-- Provided information follows --

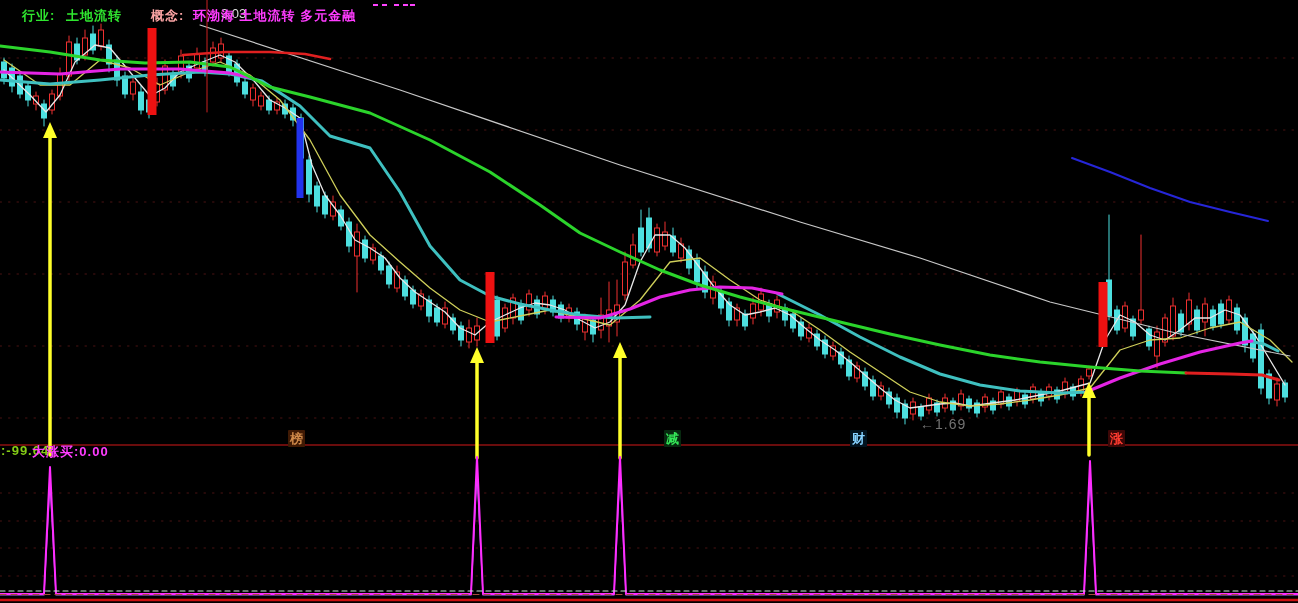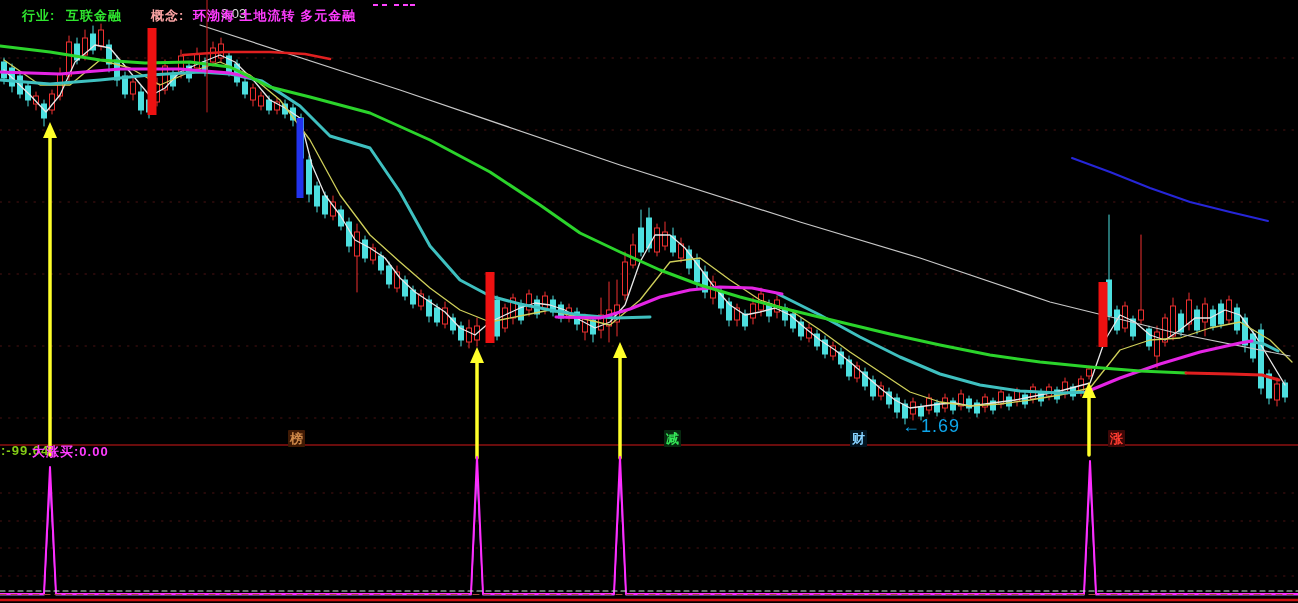--- a/index.html
+++ b/index.html
@@ -384,7 +384,7 @@
     </svg>
 
   <div class="lbl" style="left:22px;top:7px;color:#2fe62f;">行业:</div>
-  <div class="lbl" style="left:66px;top:7px;color:#2fe62f;">互联金融</div>
+  <div class="lbl" style="left:66px;top:7px;color:#2fe62f;">土地流转</div>
   <div class="overlayprice" style="left:197px;top:6px;">3.03</div>
   <div class="lbl" style="left:151px;top:7px;color:#fca5a5;">概念:</div>
   <div class="lbl" style="left:193px;top:7px;color:#ff3cff;">环渤海 土地流转 多元金融</div>

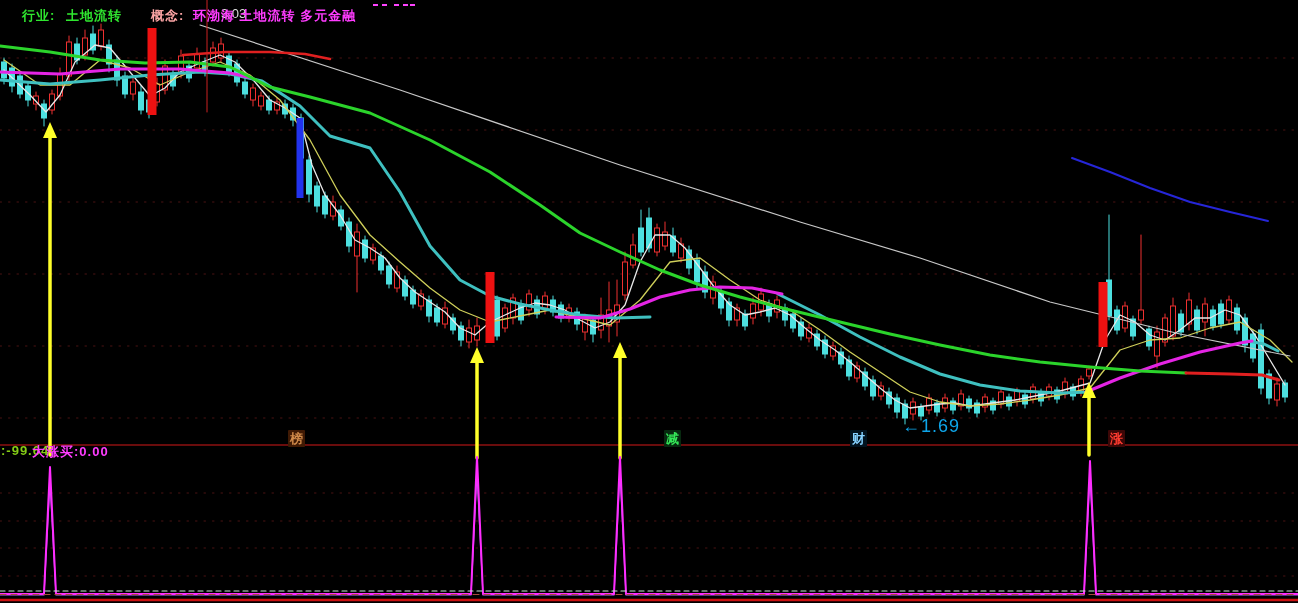--- a/index.html
+++ b/index.html
@@ -10,7 +10,7 @@
   .marker{position:absolute;width:17px;height:17px;font-size:13px;font-weight:bold;
           text-align:center;line-height:17px;z-index:4;border-radius:1px;}
   .overlayprice{position:absolute;font-size:13px;font-weight:normal;color:#dcdcdc;z-index:2;letter-spacing:0;margin-left:24px;}
-  .note{position:absolute;font-size:18px;color:#0ea5e9;z-index:3;letter-spacing:1px;}
+  .note{position:absolute;font-size:14px;color:#737373;z-index:3;letter-spacing:1px;margin-left:18px;}
 </style>
 </head>
 <body>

-- Provided information concluded --

Although the records contain pictures, return only their text, exactly as written.

Completed task:
--- a/index.html
+++ b/index.html
@@ -384,7 +384,7 @@
     </svg>
 
   <div class="lbl" style="left:22px;top:7px;color:#2fe62f;">行业:</div>
-  <div class="lbl" style="left:66px;top:7px;color:#2fe62f;">互联金融</div>
+  <div class="lbl" style="left:66px;top:7px;color:#2fe62f;">土地流转</div>
   <div class="overlayprice" style="left:197px;top:6px;">3.03</div>
   <div class="lbl" style="left:151px;top:7px;color:#fca5a5;">概念:</div>
   <div class="lbl" style="left:193px;top:7px;color:#ff3cff;">环渤海 土地流转 多元金融</div>

--- a/index.html
+++ b/index.html
@@ -10,7 +10,7 @@
   .marker{position:absolute;width:17px;height:17px;font-size:13px;font-weight:bold;
           text-align:center;line-height:17px;z-index:4;border-radius:1px;}
   .overlayprice{position:absolute;font-size:13px;font-weight:normal;color:#dcdcdc;z-index:2;letter-spacing:0;margin-left:24px;}
-  .note{position:absolute;font-size:18px;color:#0ea5e9;z-index:3;letter-spacing:1px;}
+  .note{position:absolute;font-size:14px;color:#737373;z-index:3;letter-spacing:1px;margin-left:18px;}
 </style>
 </head>
 <body>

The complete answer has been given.